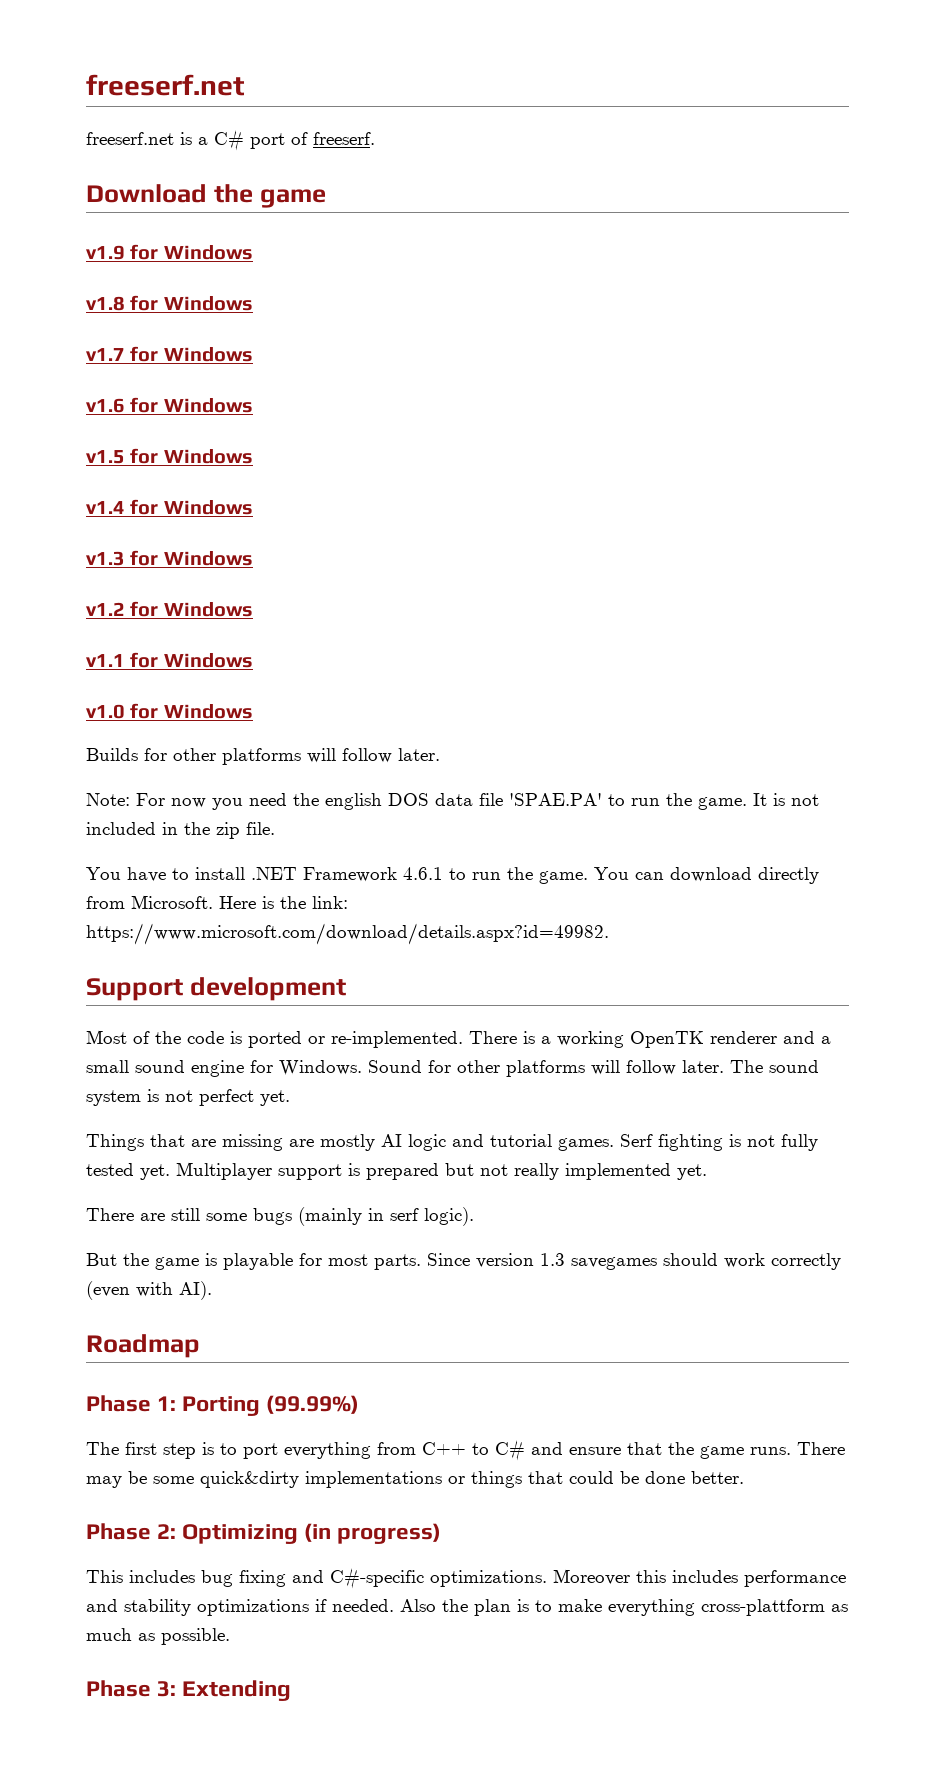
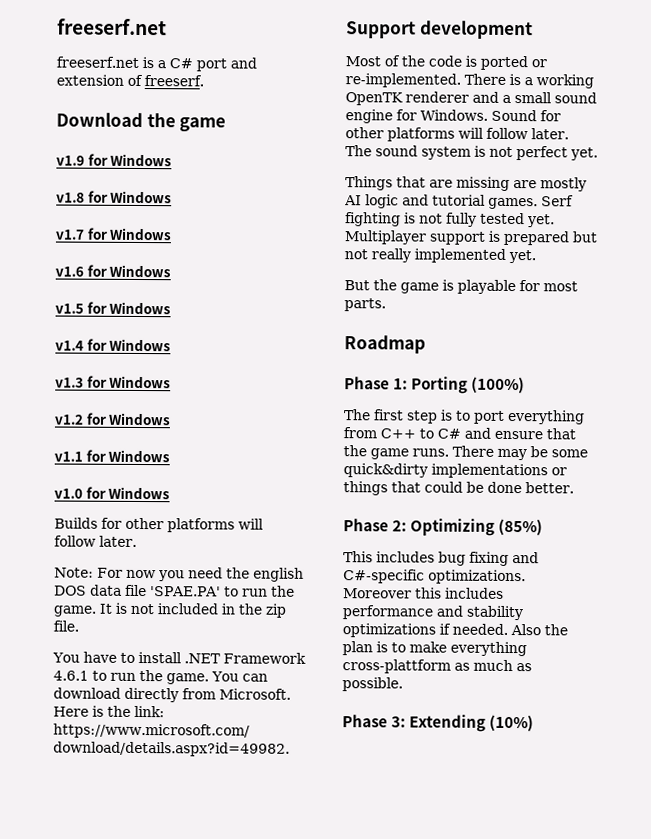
- freeserf.net is a C# port of freeserf.
+ freeserf.net is a C# port and extension of freeserf.
- There are still some bugs (mainly in serf logic).
- Since version 1.3 savegames should work correctly (even with AI).
- Phase 1: Porting (99.99%)
+ Phase 1: Porting (100%)
- Phase 2: Optimizing (in progress)
+ Phase 2: Optimizing (85%)
- Phase 3: Extending
+ Phase 3: Extending (10%)

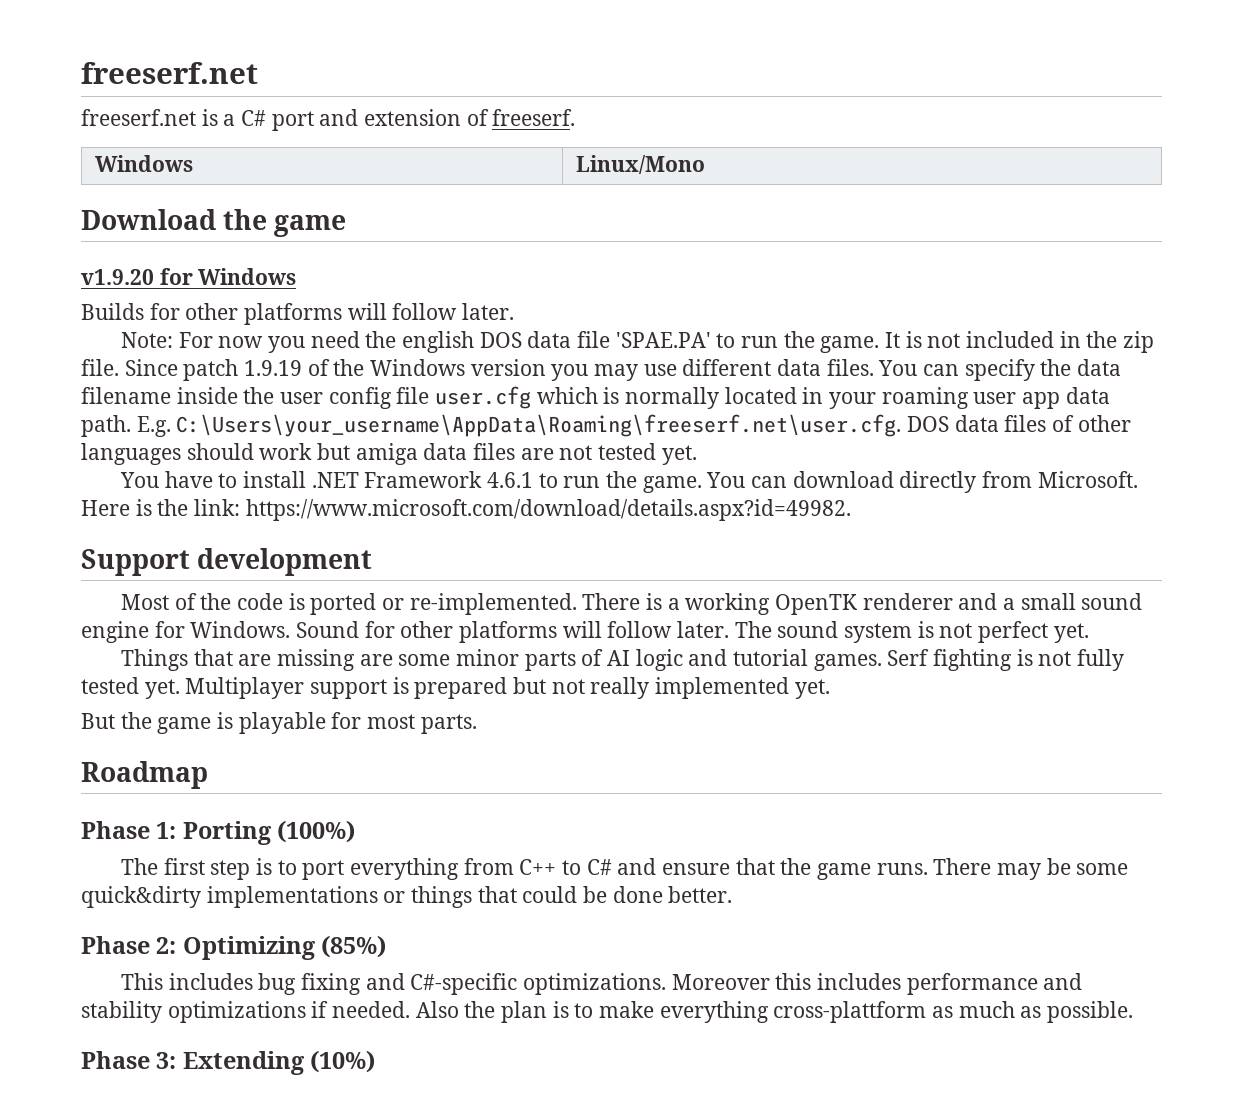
+ Windows | Linux/Mono
- v1.9 for Windows
- v1.8 for Windows
- v1.7 for Windows
- v1.6 for Windows
- v1.5 for Windows
- v1.4 for Windows
- v1.3 for Windows
- v1.2 for Windows
- v1.1 for Windows
- v1.0 for Windows
+ v1.9.20 for Windows
+ Since patch 1.9.19 of the Windows version you may use different data files. You can specify the data filename inside the user config file user.cfg which is normally located in your roaming user app data path. E.g. C:\Users\your_username\AppData\Roaming\freeserf.net\user.cfg. DOS data files of other languages should work but amiga data files are not tested yet.
- Things that are missing are mostly AI logic and tutorial games.
+ Things that are missing are some minor parts of AI logic and tutorial games.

▶ **TASK GOAL**: Transcribe the material as is, with images omitted.

▶ **RESPONSE AREA**:
- freeserf.net is a C# port of freeserf.
+ freeserf.net is a C# port and extension of freeserf.
- There are still some bugs (mainly in serf logic).
- Since version 1.3 savegames should work correctly (even with AI).
- Phase 1: Porting (99.99%)
+ Phase 1: Porting (100%)
- Phase 2: Optimizing (in progress)
+ Phase 2: Optimizing (85%)
- Phase 3: Extending
+ Phase 3: Extending (10%)

+ Windows | Linux/Mono
- v1.9 for Windows
- v1.8 for Windows
- v1.7 for Windows
- v1.6 for Windows
- v1.5 for Windows
- v1.4 for Windows
- v1.3 for Windows
- v1.2 for Windows
- v1.1 for Windows
- v1.0 for Windows
+ v1.9.20 for Windows
+ Since patch 1.9.19 of the Windows version you may use different data files. You can specify the data filename inside the user config file user.cfg which is normally located in your roaming user app data path. E.g. C:\Users\your_username\AppData\Roaming\freeserf.net\user.cfg. DOS data files of other languages should work but amiga data files are not tested yet.
- Things that are missing are mostly AI logic and tutorial games.
+ Things that are missing are some minor parts of AI logic and tutorial games.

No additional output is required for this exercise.